Segment Start: Input records

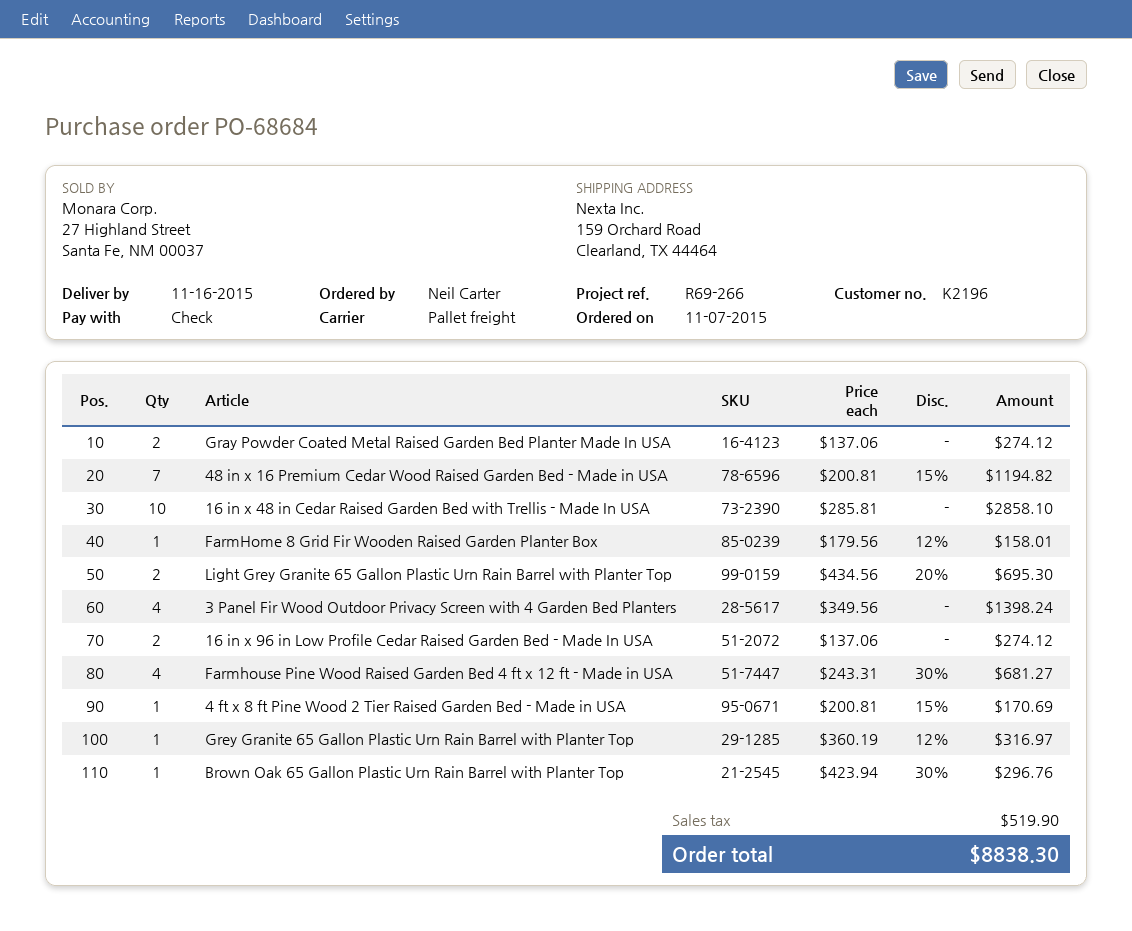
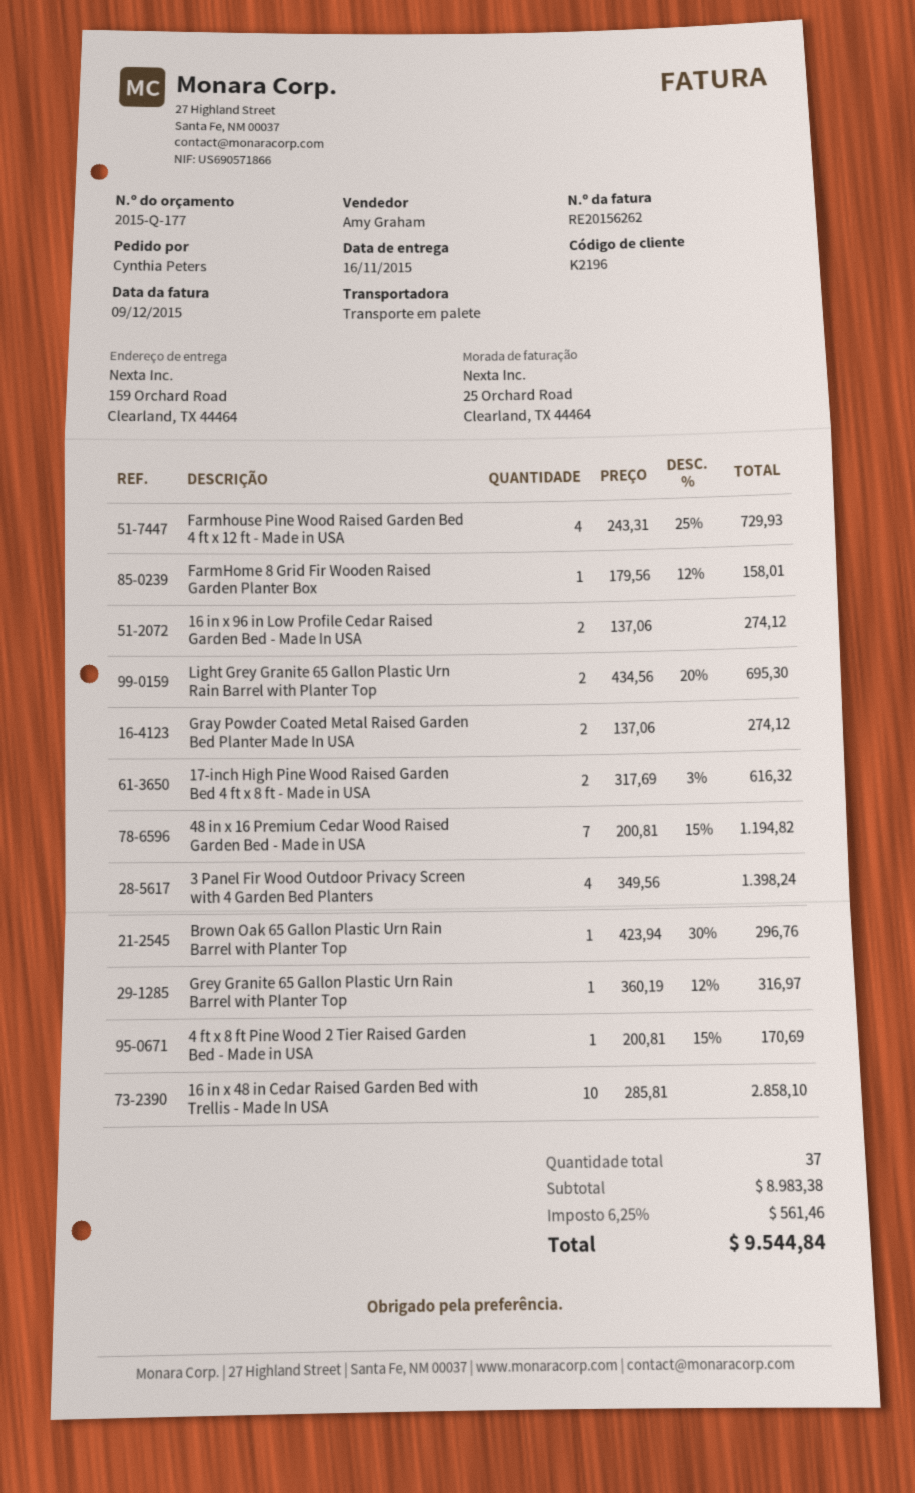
ordered by: Neil Carter -> Cynthia Peters
Farmhouse Pine Wood Raised Garden Bed 4 ft x 12 ft - Made in USA: 4 x 243.31 - 30% = 681.27 -> 4 x 243.31 - 25% = 729.93
17-inch High Pine Wood Raised Garden Bed 4 ft x 8 ft - Made in USA: none -> 2 x 317.69 - 3% = 616.32
tax: 519.90 -> 561.46
total: 8838.30 -> 9544.84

Segment End: Input records

Here the job is to print all the data exactly, skipping any image.

## Exercise output
ordered by: Neil Carter -> Cynthia Peters
Farmhouse Pine Wood Raised Garden Bed 4 ft x 12 ft - Made in USA: 4 x 243.31 - 30% = 681.27 -> 4 x 243.31 - 25% = 729.93
17-inch High Pine Wood Raised Garden Bed 4 ft x 8 ft - Made in USA: none -> 2 x 317.69 - 3% = 616.32
tax: 519.90 -> 561.46
total: 8838.30 -> 9544.84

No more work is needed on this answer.